Кроме «департамента внешней торговли», Гончаров принадлежал к интеллигенции сороковых годов. Он был современником Тургенева, Белинского, Герцена, Огарева, К. Аксакова. На его глазах русская мысль переживала поистине геологический переворот, так как только теперь она вполне сознательно спросила себя: «Зачем я существую?» Критика Белинского, философия Герцена, беллетристика Тургенева, проповеди Аксакова и славянофилов старались ответить на этот вопрос и решить его ясно, сознательно, бесповоротно. Мысль, творчество, взятые сами по себе, в своем процессе, как игра сил, как источник личного наслаждения, перестали удовлетворять человека. В ответ на вопрос: «Зачем я живу?» – Белинский отвечал: «Для блага общества», – и во имя этого блага требовал труда от личности; того же труда требовал Герцен как необходимого условия сознания человеческого достоинства. Славянофилы написали на своем знамени тогда еще новое, не затертое, не износившееся слово «народ» и в служении темной массе полагали свою жизненную цель.
Все это брожение не коснулось Гончарова. Он не мог не видеть приближения «нового трудового начала», но видел это приближение лишь «отраженным в маленьком зеркале, в среднем чиновничьем кругу».
«В то время, – замечает один критик, – как Тургенев, войдя в кружок Белинского, вместе с последним отрешался от романтизма путем философского мышления и усвоения широких общественных идеалов, – Гончаров тот же самый процесс совершил под влиянием тайных советников».
«La plus jolie fille ne peut donner plus qu'elle a»,[5] – говорит французская пословица. То же применимо и к тайным советникам. «Это была среда бюрократического оппортунизма, не чуждая либерализма в самой умеренной дозе, ратовавшая против крепостного права и стремившаяся к европейскому прогрессу…»

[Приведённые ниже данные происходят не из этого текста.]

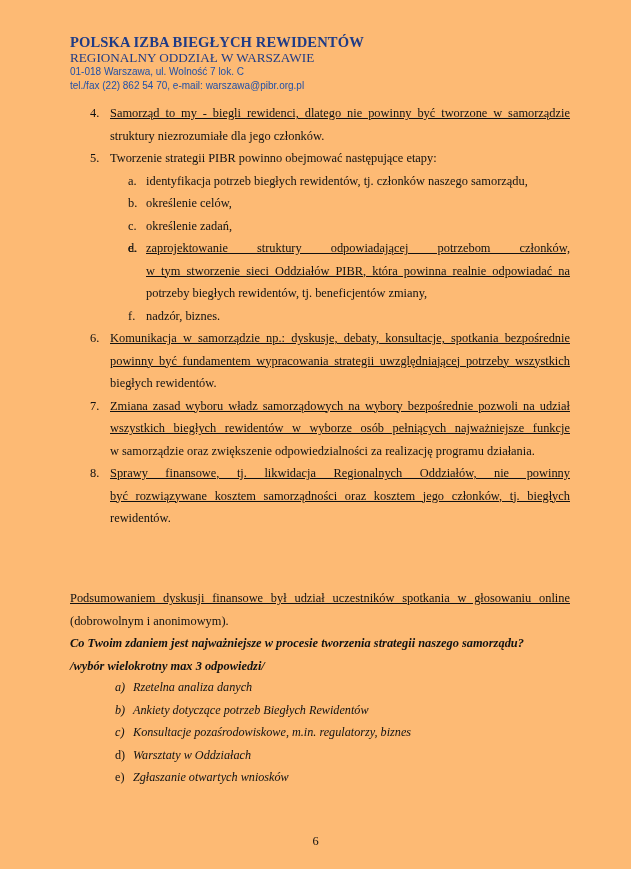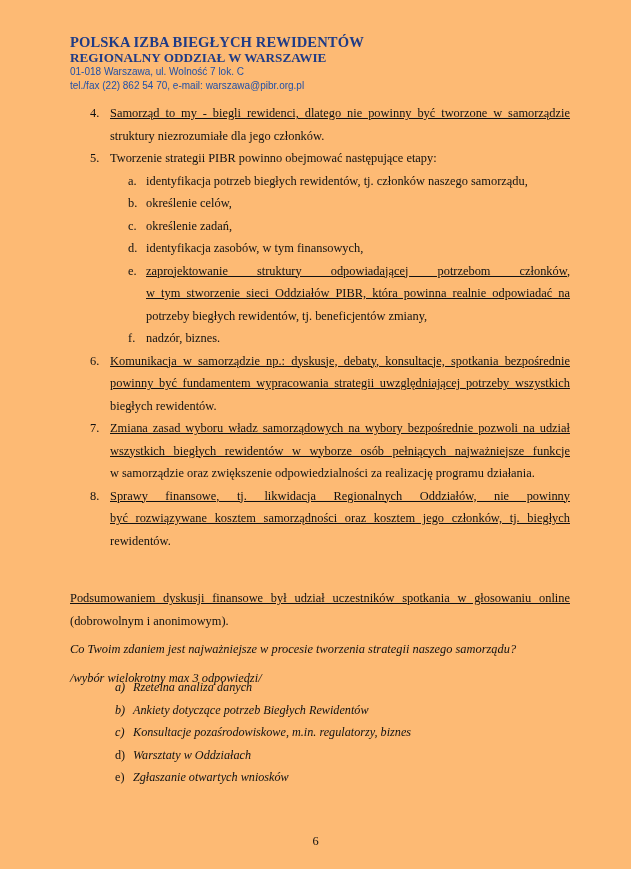"REGIONALNY ODDZIAŁ W WARSZAWIE" .lh-sub { font-weight: bold -> normal }
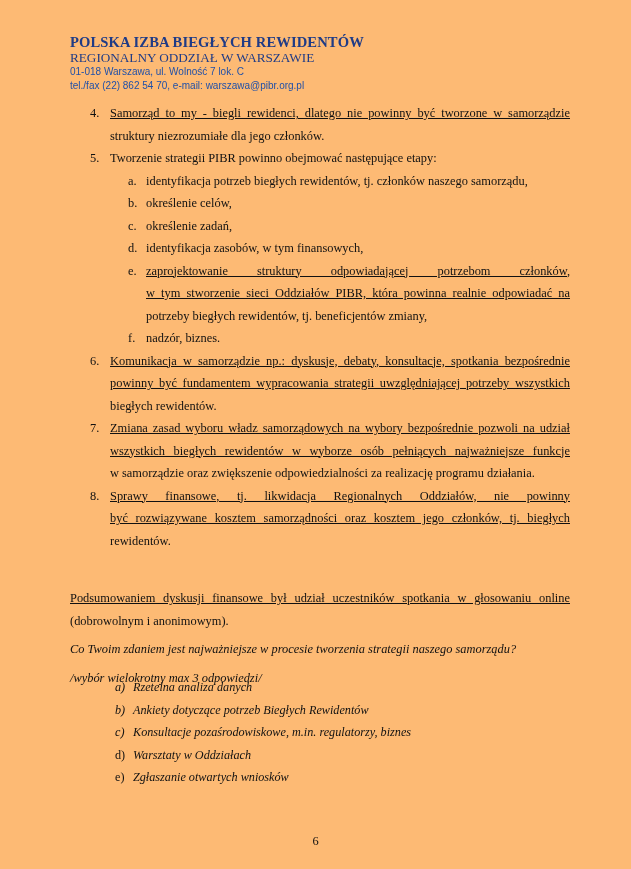"identyfikacja zasobów, w tym" span { html: <span>identyfikacja zasobów, w tym finansowych,</span> -> none }
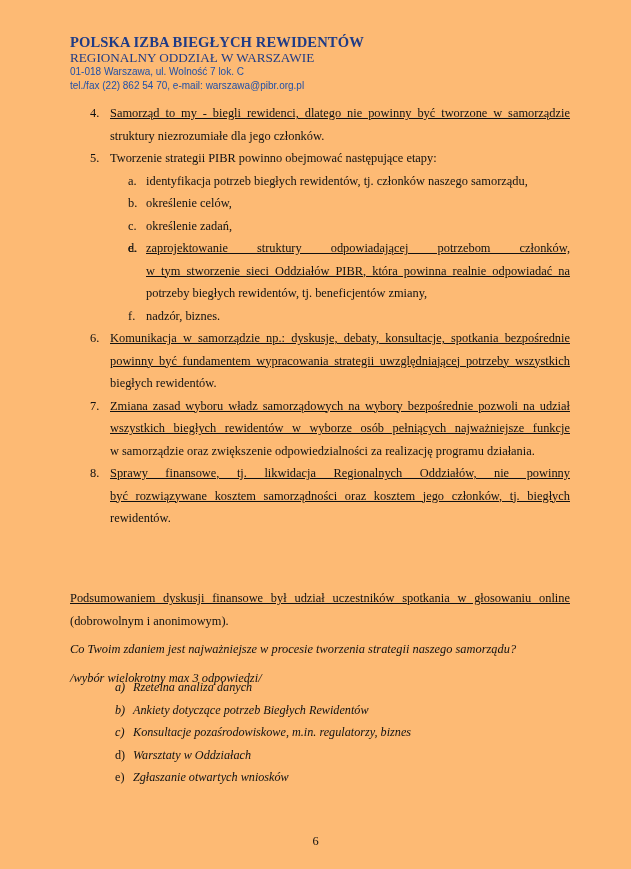"Co Twoim zdaniem jest najważniejsze" .question { font-weight: normal -> bold; margin-top: 6px -> none }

Такую программу Гончаров воспринял и усвоил.
Выше я назвал «Обыкновенную историю» – «Обыкновенной трагедией». По этому поводу надо объясниться.
Наивный романтик Александр Адуев, влюбленный в стихи, луну и Шиллера, свято верующий в любовь, дружбу (непременно вечную) и бескорыстие людей, приезжает в Петербург сороковых годов из провинциальной глуши, из-под крыла страстно любящей матери. Александр влюбляется. Любовь изменяет раз, два, потом изменяет дружба. Бедный романтик не выдерживает, приходит в отчаяние. Эпилог следующий: у бывшего поклонника Шиллера – плешь, почтенное брюшко, начало геморроя, прекрасное жалованье и богатая невеста. От прежних идеалов – ни следа. Он даже стыдится их. «Ты, кажется, идешь по моим следам?» – спрашивает его дядя, только что представленный в тайные советники. «Приятно бы, дядюшка!» Дядя, скрестив руки на груди, смотрел несколько минут с уважением на своего племянника. «И карьера, и фортуна! – говорит он почти про себя, любуясь им. – Александр, – гордо, торжественно прибавил он, – ты – моя кровь, ты – Адуев! Так и быть, обними меня!»
Прочтя эти строки, невольно начинаешь сознавать, что обычные представления о трагедии слишком узки, недостаточны. Трагедия – это крик пораженного Богом человека, – говорит В. Гюго.
Романтизм Адуева, его вера в любовь «навеки» и дружбу «по гроб жизни» – канва неглубокая, быть может. Но что в них смешного, тем более дурного? Ничего, и даже наоборот. С истинно человеческой точки зрения они прямо нормальны, необходимы даже, да и самого Адуева в течение нескольких лет оберегают от пошлости.
Пошлость побеждает в конце концов. С точки зрения «входящих и исходящих» Шиллер начинает казаться смешным, а восторги любви, упоение дружбой – просто неприличны для надворного советника и кавалера.
Он – этот надворный советник и кавалер – счастлив, доволен, и для него нет трагедии, но есть трагедия для общества, где хорошие, чистые чувства расходуются так скоро.
У меня нет ни малейшего права утверждать, что Гончаров пережил ту же самую трагедию в своей личной жизни. Я и не утверждаю этого. Но почему же не допустить, что как романтизм Адуева был увеличенным отражением романтизма самого Гончарова, так и его метаморфоза описана, хотя бы в преувеличенном виде, – по подлинным документам из жизни автора «Обыкновенной истории»?